1. The Human Resources and Social Security Department makes recruitment a top priority.

2. The Education Department arranges school-business cooperation, ensures that the number of graduates and interns meets the assigned goal, and arranges for their transportation on schedule and properly supervised by teachers.

3. The Finance Department ensures that recruitment is adequately funded.

4. The Public Security Department completes job applicants’ background investigations.

5. The Transportation Department assures appropriate transport capacity and safety.

6. The Health Department provides pre-employment physical examinations.

7. Other relevant departments ensure that recruitment progresses smoothly.

Foxconn obtains wealth of resources from multiple government departments to enhance its cost-competitiveness and business capacity while assuring an abundant supply of workers at a time of tightened labor markets. Indeed, in the past 30-plus years, preferential treatment by local governments has increased capital mobility and facilitated the growth of transnational corporations, first in southeast coastal regions and then in interior cities (McNally 2004; Leng 2005; Selden and Perry 2010). What is new is the outreach to vocational schools to tap student labor through a partnership of capital and state. One municipal government actually conducts investigations of departments that “do not complete 50 percent of monthly tasks,” pushing for a 100 percent completion rate of the recruitment quota handed down by Foxconn (The People’s Government of Guangyuan City [Sichuan] 2011b).

“In Chengdu,” Andrew Ross (2006, 218) concludes from his research on global IT service outsourcing to China that “it was impossible not to come across evidence of the state’s hand in the fostering of high-tech industry.” From Sichuan to central China’s Henan province, provincial governments have similarly channelled financial and administrative resources to support Foxconn hiring. In June 2010, the Zhengzhou City Education Bureau directed all vocational schools under its jurisdiction to dispatch students 1,000 miles away to Foxconn’s Shenzhen factories for employment and/or internships. This step was taken to make sure students would complete their training in time for the August opening of a new manufacturing base in Zhengzhou, provincial capital of Henan. Foxconn Zhengzhou exclusively assembles iPhones for Apple. The opening passage of the government notification to all education units reads (Zhengzhou City Education Bureau (Henan) 2010):

To promote the city’s vocational education, accelerate the pace of educational development, deepen school-business cooperation, strengthen customized training, and promote industry, it has been decided to launch an employment (internship) partnership with Foxconn Technology Group, and to arrange for all vocational school students to work (intern) at Foxconn Shenzhen.

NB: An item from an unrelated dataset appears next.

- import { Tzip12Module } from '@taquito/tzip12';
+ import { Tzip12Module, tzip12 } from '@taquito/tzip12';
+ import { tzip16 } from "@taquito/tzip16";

Specifics of the sweeteners offered to Foxconn include the following (Henan Provincial Poverty Alleviation Office 2010.):

1. Implementing a policy of rewards for job introductions at the standard rate of 200 yuan per person from the designated government employment fund.

2. Giving every successful worker (or intern) a 600-yuan subsidy from the designated government employment fund.

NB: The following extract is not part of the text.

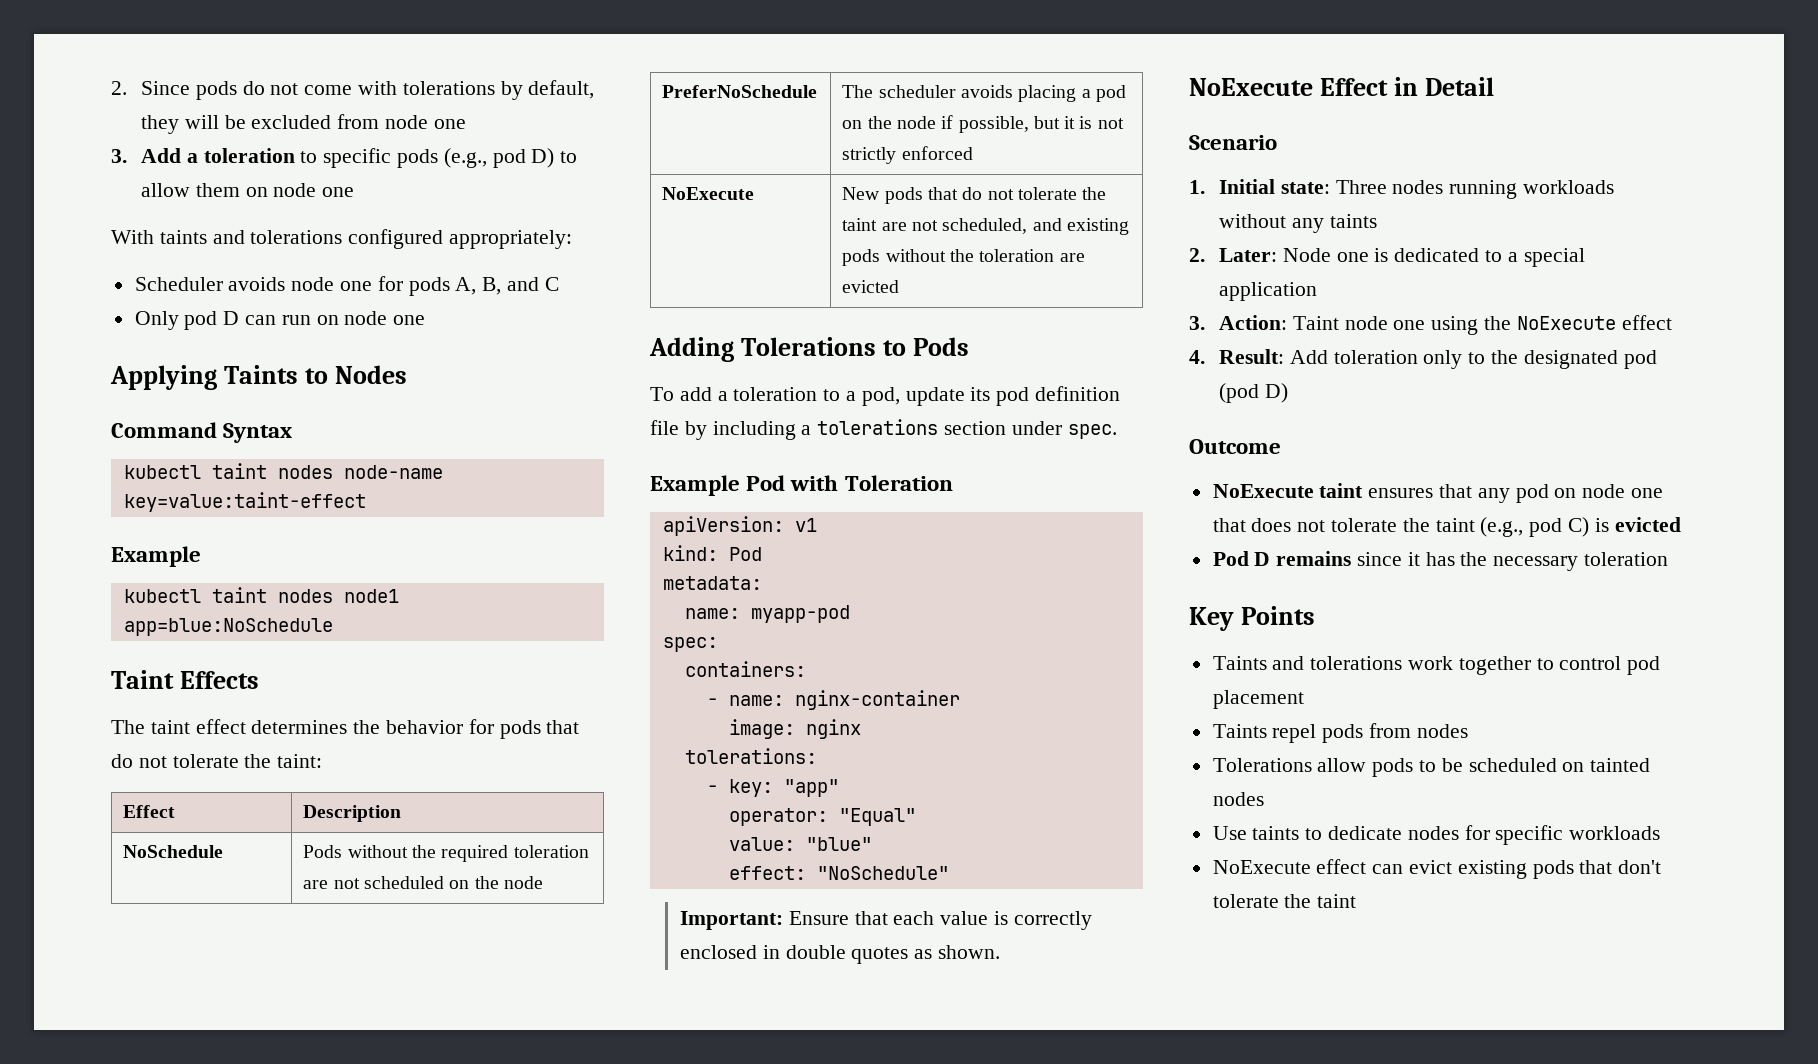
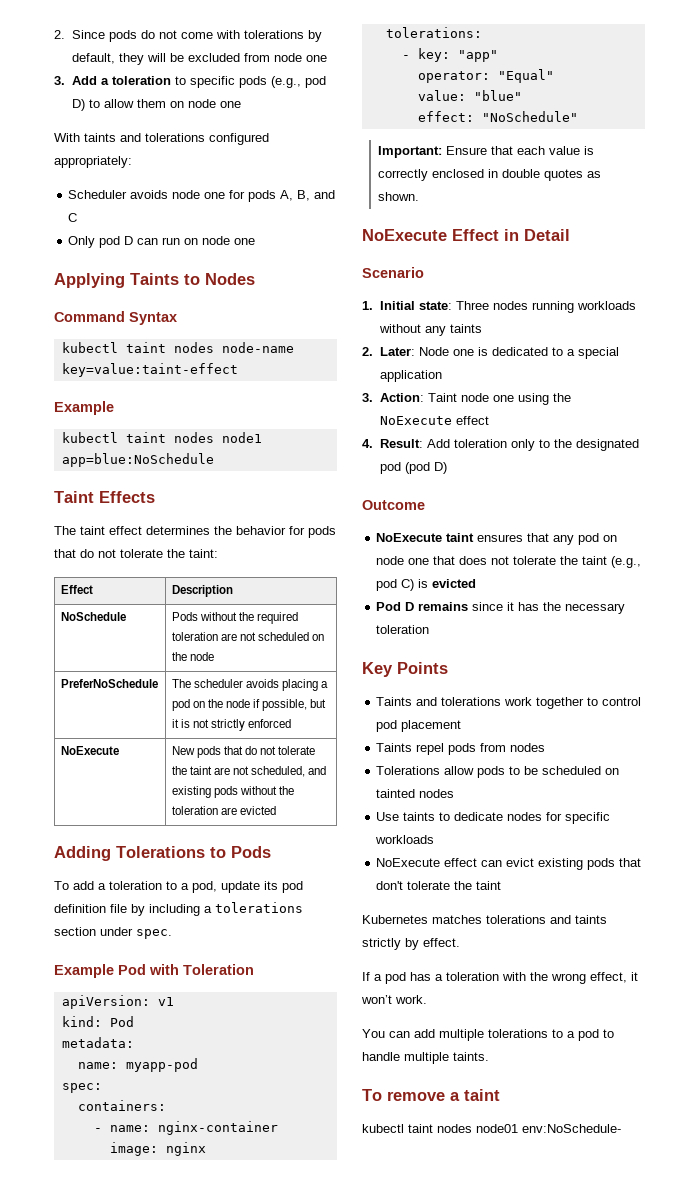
+ Kubernetes matches tolerations and taints strictly by effect.
+ If a pod has a toleration with the wrong effect, it won’t work.
+ You can add multiple tolerations to a pod to handle multiple taints.
+ To remove a taint
+ kubectl taint nodes node01 env:NoSchedule-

The Henan provincial government, using taxpayers’ money, pays for incentives to schools or labor agencies (“the job introduction fee” of 200 yuan/person) that arrange for employment and/or internships at Foxconn. In August and September 2010, local government officials divided the 20,000-recruit goal among 23 counties and cities (each new worker/intern receives 600 yuan). For the targeted recruitment of 20,000 persons, the government bill would be 16,000,000 yuan (= 20,000 persons × (200 + 600) yuan). Each city or county government was assigned specific recruitment targets, with quotas within each district subdivided down to villages and towns. Table 1 shows the number of new Foxconn recruits that each of the 23 localities was ordered to produce. From this moment, student internships were transformed into a government-organized activity in the service of a private employer (see also, Henan Provincial Education Department 2010).

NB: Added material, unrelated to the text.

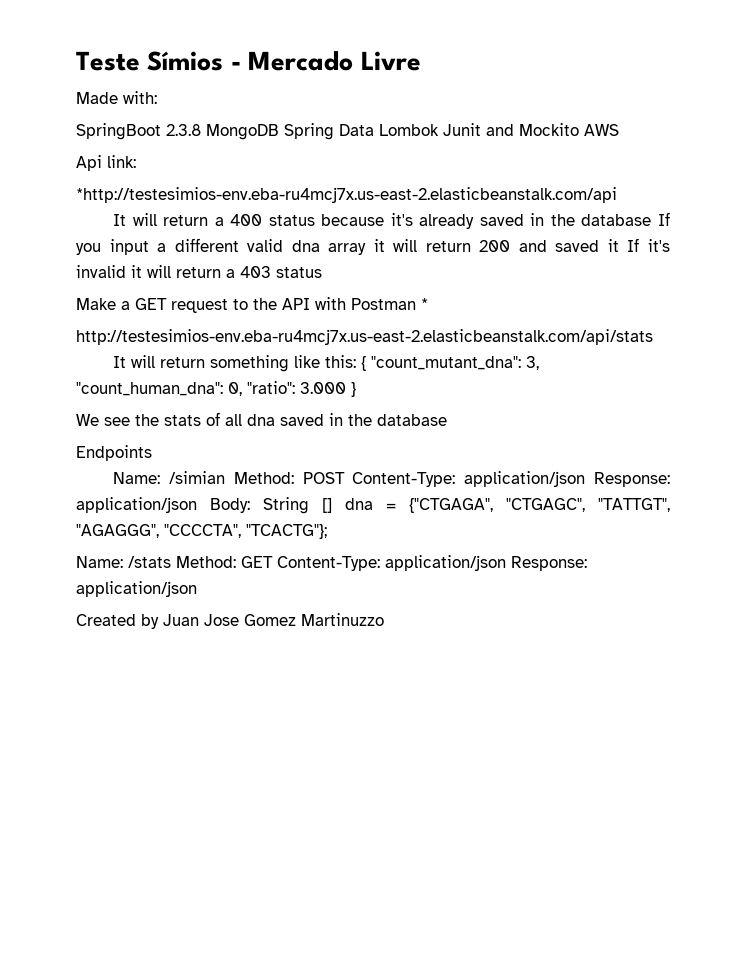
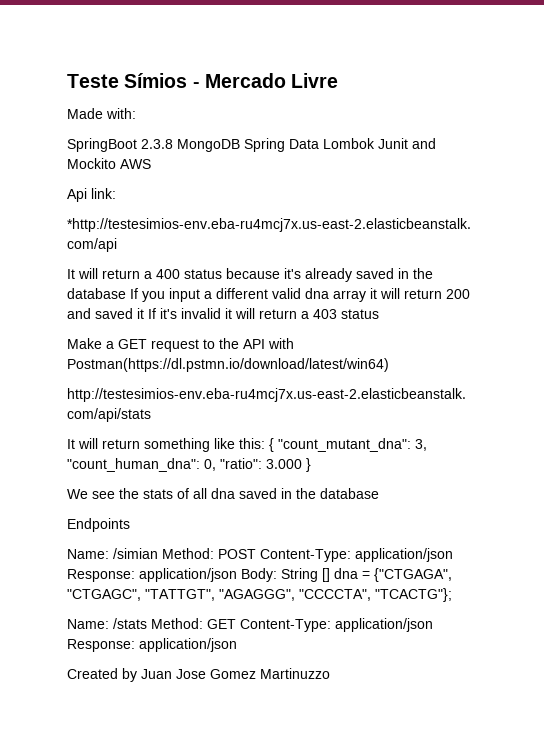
- Make a GET request to the API with Postman *
+ Make a GET request to the API with Postman(https://dl.pstmn.io/download/latest/win64)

Government Recruitment Assignments for Foxconn, Henan

Name Targets for August 2010 (persons) Targets for September 2010 (persons) Total (persons)
1 Xinyang 1,000 1,000 2,000
2 Zhoukou 940 940 1,880
3 Luoyang 850 900 1,750
4 Nanyang 850 850 1,700
5 Shangqiu 850 850 1,700
6 Zhumadian 850 850 1,700
7 Puyang 750 700 1,450
8 Xinxiang 680 680 1,360
9 Anyang 650 650 1,300
10 Pingdingshan 550 550 1,100
11 Kaifeng 500 500 1,000
12 Zhengzhou 200 200 400
13 Hebi 200 200 400
14 Jiaozuo 200 200 400
15 Xuchang 200 200 400
16 Luohe 200 200 400
17 Sanmenxia 200 200 400
18 Gushi County, Xinxiang 100 100 200
19 Jiyuan 50 50 100
20 Dengzhou City, Nanyang 50 50 100
21 Yongcheng City, Shangqiu 50 50 100
22 Xiangcheng City, Zhoukou 50 50 100
23 Gongyi City, Zhengzhou 30 30 60
Total 10,000 10,000 20,000

The Henan provincial government established an inter-departmental committee to coordinate labor recruitment at Foxconn. The 20,000 new recruits included students and non-student job seekers.

Source: Henan Provincial Poverty Alleviation Office 2010.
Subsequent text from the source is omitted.